One professional-practice course at U-M helped to shape Tom’s career.
“It focused on something new called ‘marketing,’ which was then an up-and-coming part of architecture practice,” explains Tom, who interned at a Philadelphia firm specializing in marketing for architects and engineers. “That course set a pattern for my career, and I moved into a role that revolved around marketing, business development, and management, as well as architectural design.”
Igniting a Passion for Architecture
Evan’s experiences at U-M were slightly different from those of his father.
He was attracted to Michigan by its prestige and overall excellence and spent his first two years exploring various disciplines, including kinesiology, business, and pre-med.
“When I took a drawing course with Melissa Harris, who became one of my favorite architecture professors, it really changed my whole outlook on architecture,” Evan recalls. “It showed me I care about this field, and I’m pretty good at it. I took another drawing course, and it ignited my passion for architecture and design.”
In an instant, everything Evan had experienced while growing up in a design-oriented, well-traveled family came together, and he decided to pursue an undergraduate degree in architecture at Taubman College.
One of his studio instructors, Maryann Thompson, a visiting faculty member, later offered him a job at her architecture firm in Cambridge, Massachusetts. He accepted her offer after finishing his master’s degree at Harvard University and spent the next eight years in Boston.

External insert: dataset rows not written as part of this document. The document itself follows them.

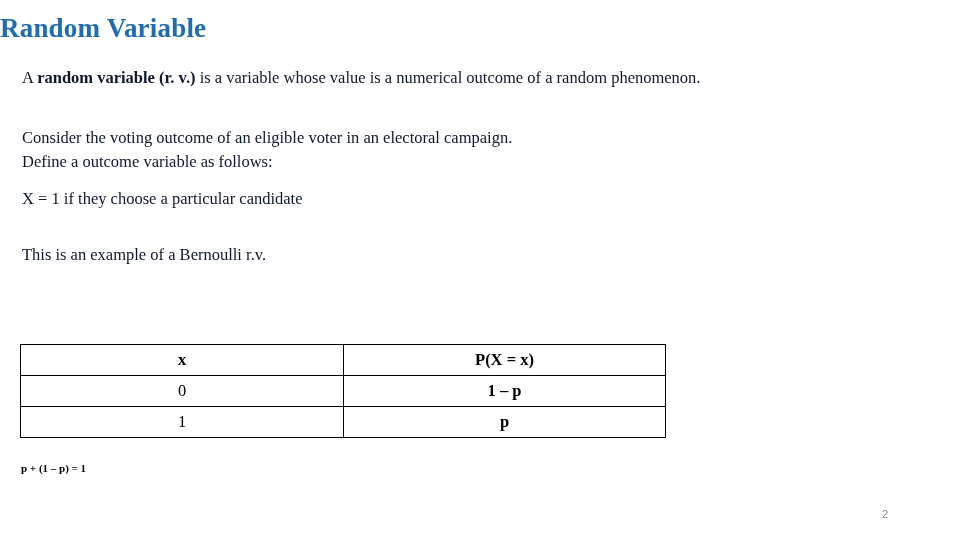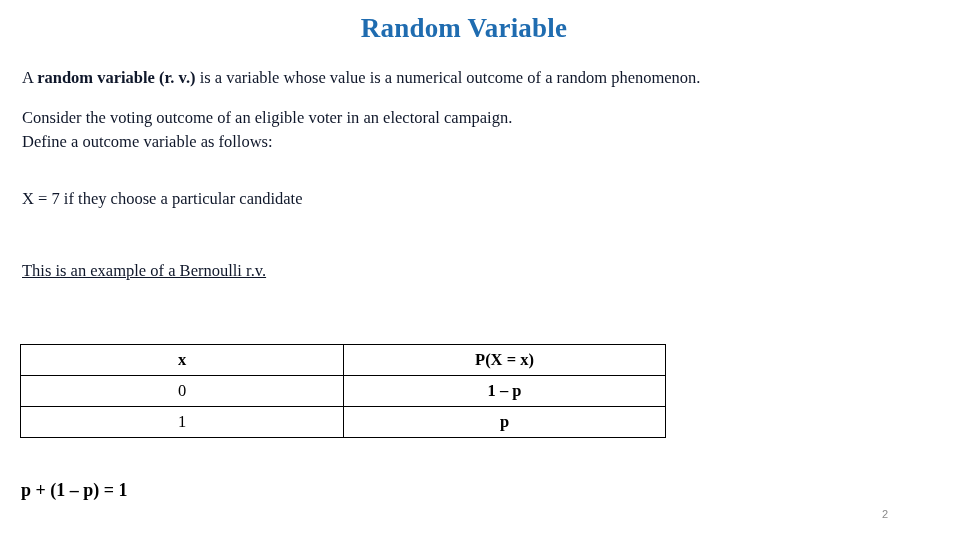--- a/index.html
+++ b/index.html
@@ -30,7 +30,7 @@
     top: 12px;
     left: 0;
     width: 928px;
-    text-align: center;
+    text-align: left;
     font-size: 27px;
     font-weight: bold;
     color: #1F6CB0;

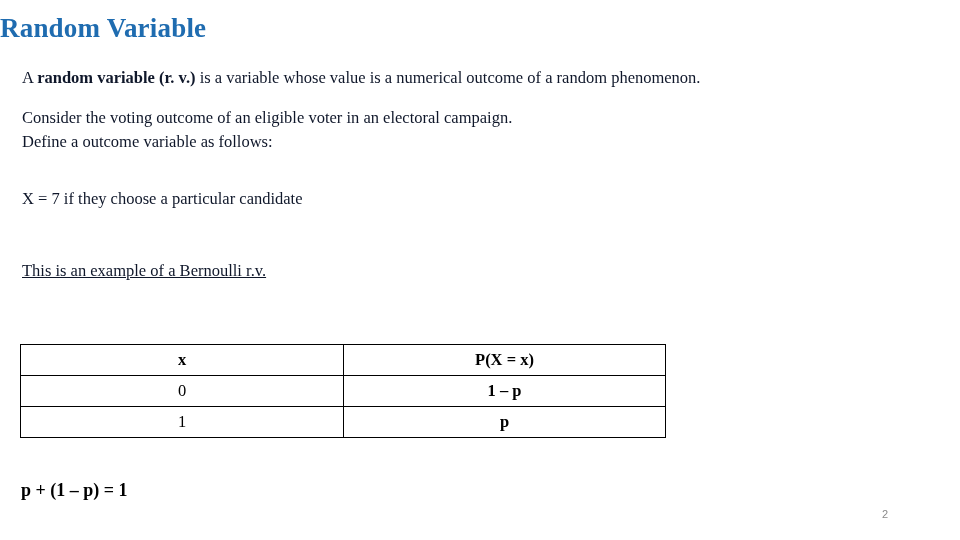--- a/index.html
+++ b/index.html
@@ -55,7 +55,7 @@
   }
 
   #para-definition { top: 66px; }
-  #para-consider   { top: 106px; }
+  #para-consider   { top: 126px; }
   #para-xvalues    { top: 187px; }
   #para-bernoulli  { top: 259px; text-decoration: underline; }
   #para-pf-label   { top: 307px; }

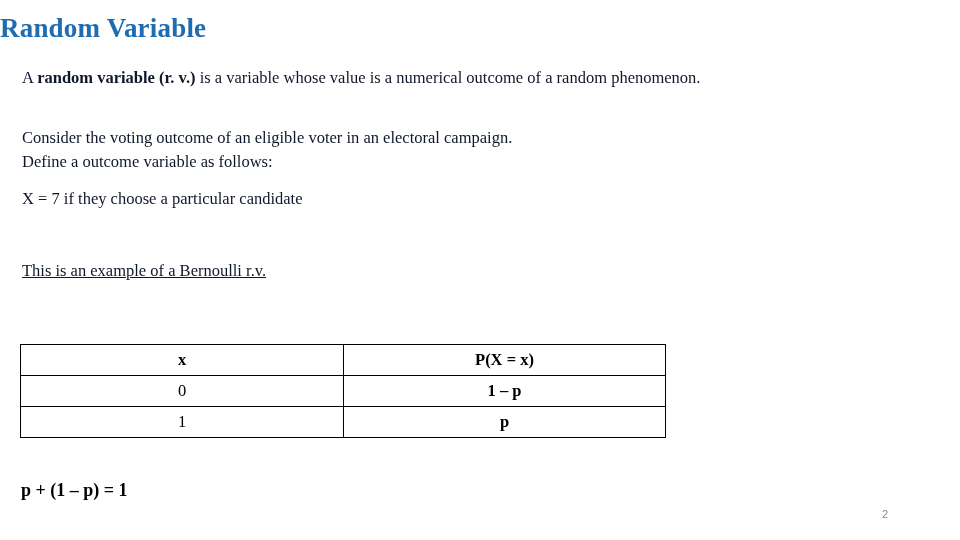--- a/index.html
+++ b/index.html
@@ -120,7 +120,7 @@
   </div>
 
   <div class="body-block" id="para-xvalues">
-    <span class="line">X = 7 if they choose a particular candidate</span>
+    <span class="line">X = 1 if they choose a particular candidate</span>
   </div>
 
   <div class="body-block" id="para-bernoulli">

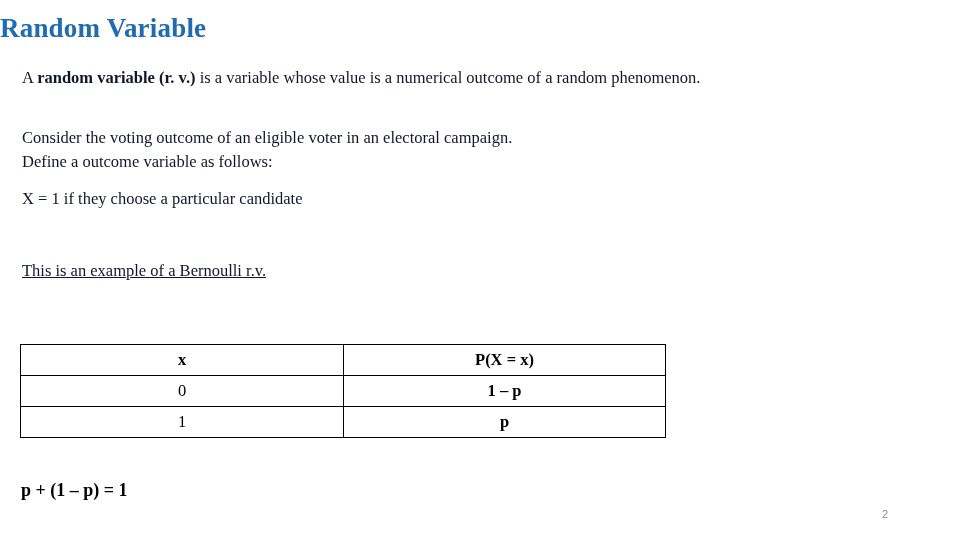--- a/index.html
+++ b/index.html
@@ -57,7 +57,7 @@
   #para-definition { top: 66px; }
   #para-consider   { top: 126px; }
   #para-xvalues    { top: 187px; }
-  #para-bernoulli  { top: 259px; text-decoration: underline; }
+  #para-bernoulli  { top: 243px; }
   #para-pf-label   { top: 307px; }
 
   

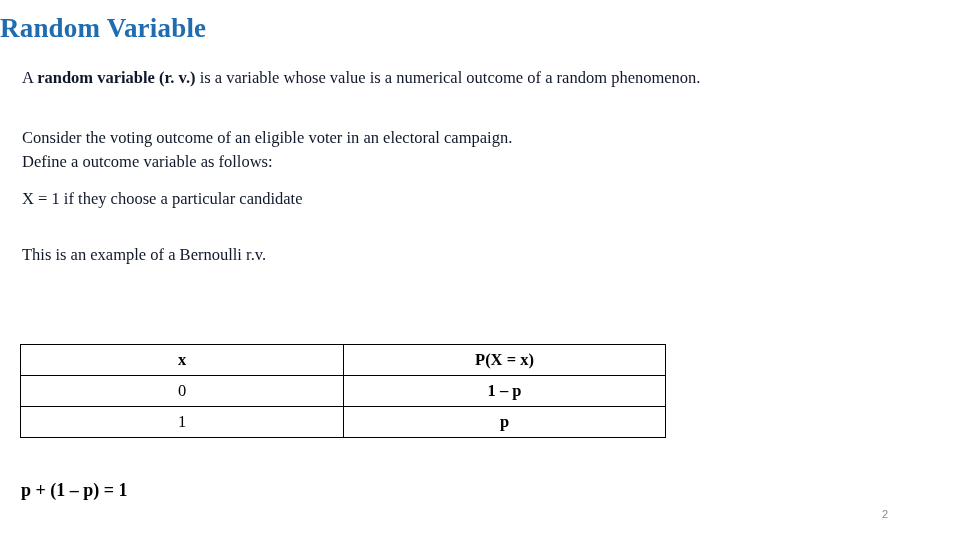--- a/index.html
+++ b/index.html
@@ -87,8 +87,8 @@
   .footer-formula {
     position: absolute;
     left: 21px;
-    top: 480px;
-    font-size: 18px;
+    top: 462px;
+    font-size: 11px;
     font-weight: bold;
     white-space: nowrap;
   }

“The firm did the architectural design of public amenities in major parks on the East Coast and also handled private work,” Evans says. “This gave me a strong balance of public projects that impacted many people and private projects with a high level of design that impacted smaller numbers of people.”
Building Synergy Across Generations
In 2013, Tom and Evan began talking about starting their own architecture firm. Evan and his family moved back to Grand Rapids, so he could set up an architecture practice with his dad.
Mathison | Mathison Architects opened in October 2013, fulfilling Tom’s long-held dream to start his own firm.
“Evan brought his heightened sense of design from his project work in Boston and New York, and I brought my contacts, name recognition, and awareness of West Michigan,” Tom explains. “We put those strengths together in a complementary way and built on each other’s capability.”
Tom focused on business management, client acquisition, community engagement, and team building. Evan oversaw concept design, project development, and project management of client work in West Michigan and New England.
“We didn’t always see eye-to-eye on things, and we were from different generations,” Evan observes. “What made us so successful is that we came to appreciate each other’s perspectives and contributed to the firm’s growth in different ways.”
After Tom retired in 2023, Evan assumed much of his father’s business-development role and brought on two new partners to help lead the firm.
“Things have come full circle in a way,” Evan says. “We still have many good years ahead of us.”